● REQUIREMENT:
Look through the records below and say how many lines include "ecosystem". Give only that number.

# # # # # # #

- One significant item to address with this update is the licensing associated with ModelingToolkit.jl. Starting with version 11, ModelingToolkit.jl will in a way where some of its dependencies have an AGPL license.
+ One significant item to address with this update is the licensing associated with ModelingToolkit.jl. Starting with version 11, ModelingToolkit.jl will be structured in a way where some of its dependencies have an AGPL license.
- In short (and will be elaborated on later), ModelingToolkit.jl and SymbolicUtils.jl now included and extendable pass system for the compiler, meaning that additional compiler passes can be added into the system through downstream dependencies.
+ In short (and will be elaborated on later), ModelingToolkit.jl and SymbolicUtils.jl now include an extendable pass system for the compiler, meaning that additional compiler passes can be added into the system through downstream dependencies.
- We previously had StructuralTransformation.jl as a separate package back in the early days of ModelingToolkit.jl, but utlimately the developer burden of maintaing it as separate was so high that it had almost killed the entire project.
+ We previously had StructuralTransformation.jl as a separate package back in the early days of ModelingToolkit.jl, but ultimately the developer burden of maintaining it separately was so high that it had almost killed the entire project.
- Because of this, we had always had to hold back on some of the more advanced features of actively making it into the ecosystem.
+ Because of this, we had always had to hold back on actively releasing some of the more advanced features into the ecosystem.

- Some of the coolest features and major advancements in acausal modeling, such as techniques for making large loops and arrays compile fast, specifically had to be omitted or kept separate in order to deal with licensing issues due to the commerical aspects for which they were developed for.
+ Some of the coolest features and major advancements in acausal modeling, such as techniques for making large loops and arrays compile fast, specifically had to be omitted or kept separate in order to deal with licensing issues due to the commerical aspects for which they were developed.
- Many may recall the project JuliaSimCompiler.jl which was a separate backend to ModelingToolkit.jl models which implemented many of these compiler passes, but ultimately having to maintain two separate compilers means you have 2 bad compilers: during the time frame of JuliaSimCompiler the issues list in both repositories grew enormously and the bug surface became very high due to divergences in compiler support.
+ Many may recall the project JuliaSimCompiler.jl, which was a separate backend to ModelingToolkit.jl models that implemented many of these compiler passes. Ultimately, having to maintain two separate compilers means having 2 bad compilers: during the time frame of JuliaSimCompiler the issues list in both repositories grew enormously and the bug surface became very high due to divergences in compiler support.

# # # # # # #

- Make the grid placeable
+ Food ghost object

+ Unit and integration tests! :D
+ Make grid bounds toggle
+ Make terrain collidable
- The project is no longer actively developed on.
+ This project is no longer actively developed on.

# # # # # # #

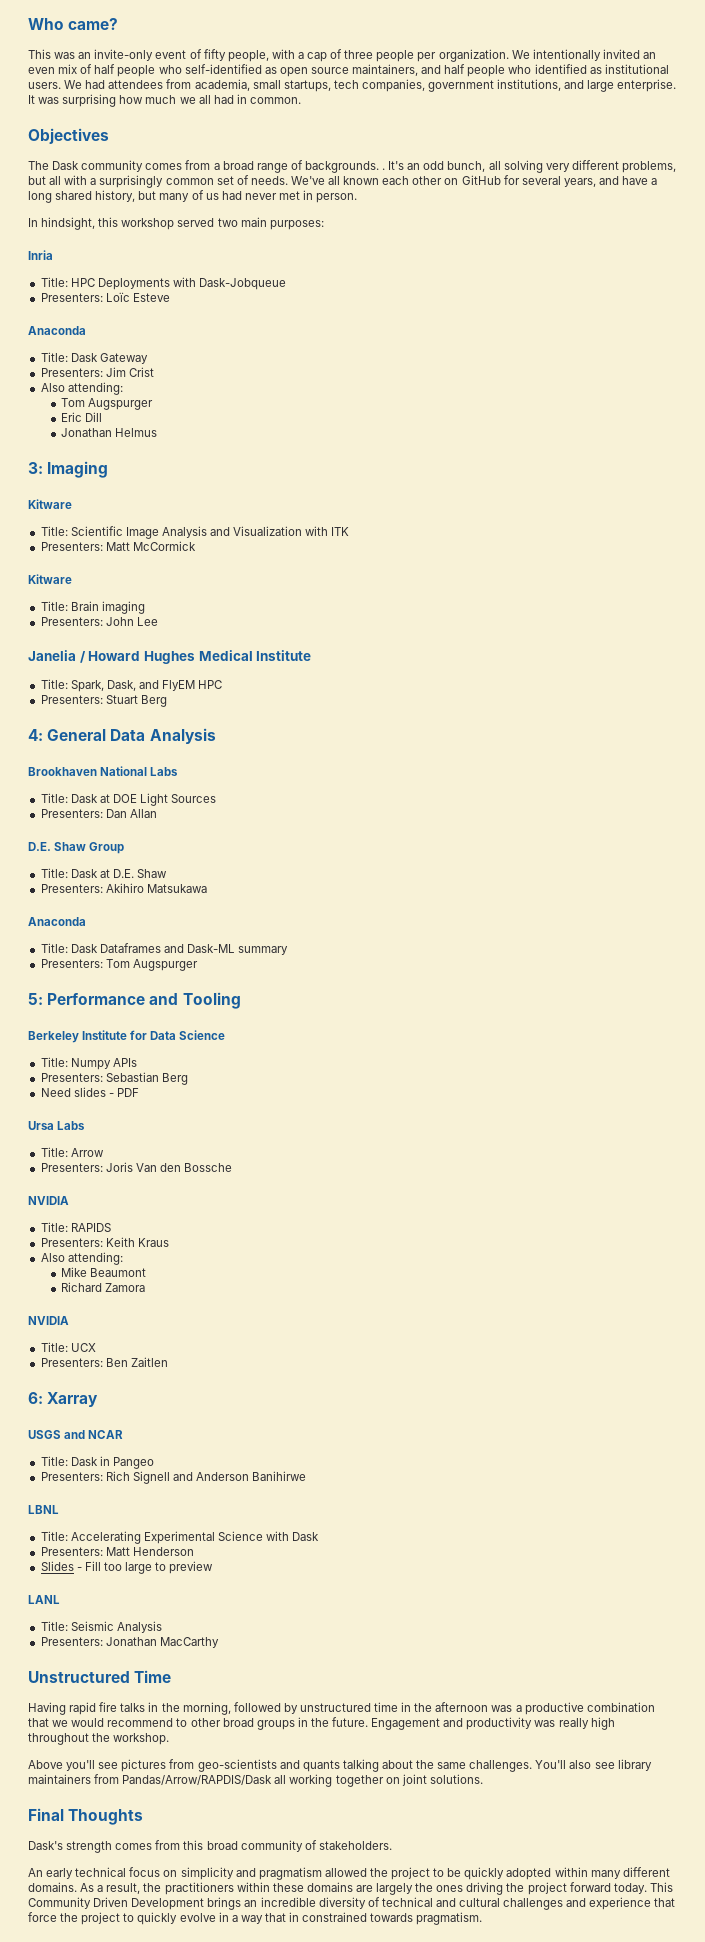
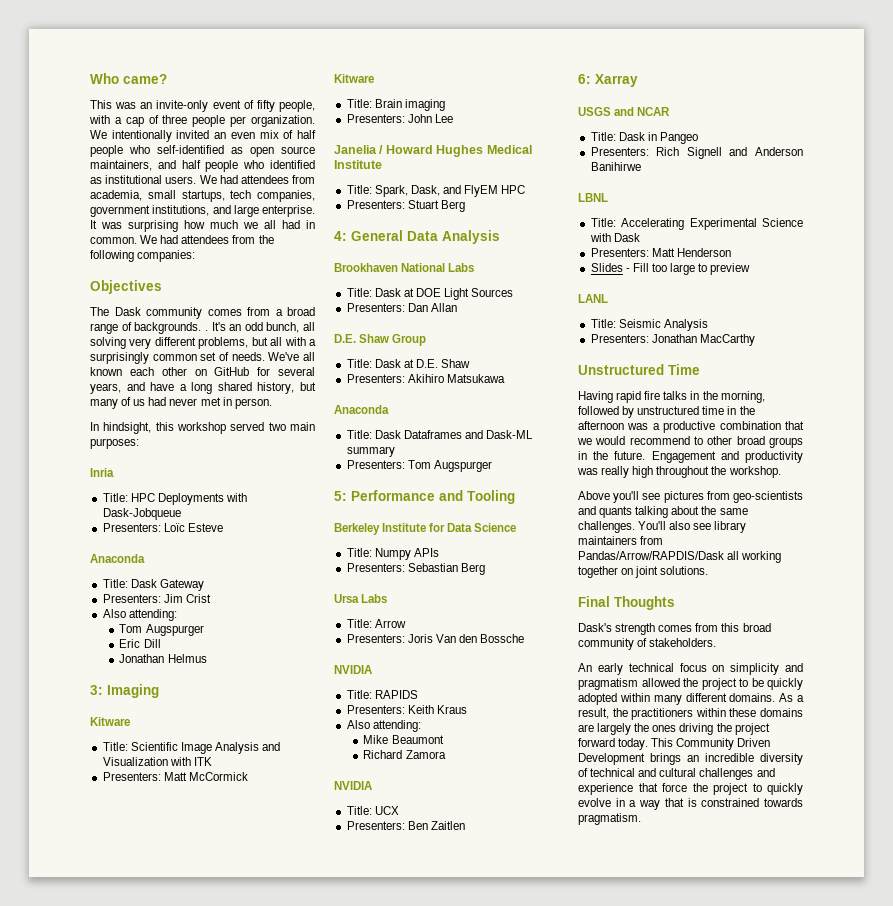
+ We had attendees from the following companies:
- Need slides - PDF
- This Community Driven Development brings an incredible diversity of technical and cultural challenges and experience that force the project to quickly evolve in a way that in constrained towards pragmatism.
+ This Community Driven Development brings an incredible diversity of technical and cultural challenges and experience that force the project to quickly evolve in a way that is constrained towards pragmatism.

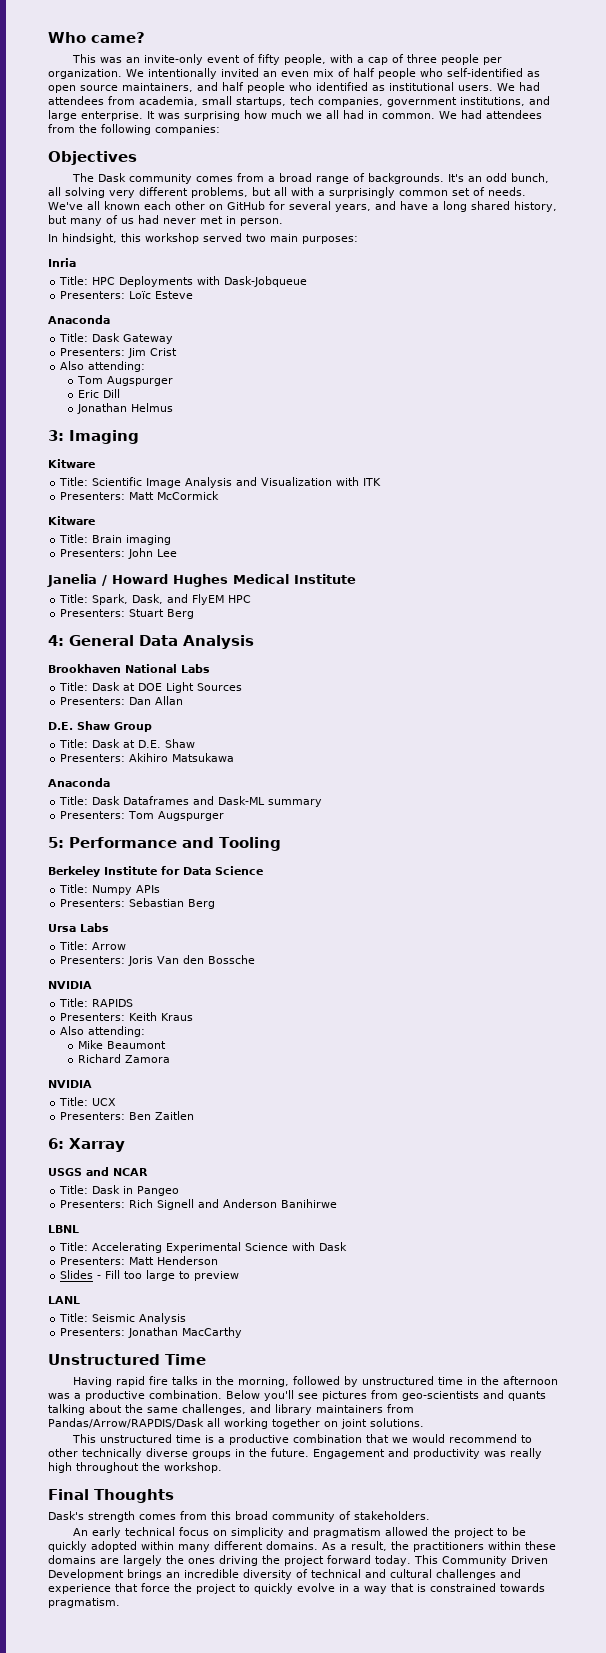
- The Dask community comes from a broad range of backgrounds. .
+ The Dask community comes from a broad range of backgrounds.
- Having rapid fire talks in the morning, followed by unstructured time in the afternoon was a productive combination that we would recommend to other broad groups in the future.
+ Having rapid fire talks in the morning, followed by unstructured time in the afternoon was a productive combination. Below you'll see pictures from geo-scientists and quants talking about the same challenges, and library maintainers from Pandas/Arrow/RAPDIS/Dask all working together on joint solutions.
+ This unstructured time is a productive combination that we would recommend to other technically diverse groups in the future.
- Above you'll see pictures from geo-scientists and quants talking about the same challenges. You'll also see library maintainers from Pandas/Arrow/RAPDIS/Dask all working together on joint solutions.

# # # # # # #

● ANSWER BOX:
2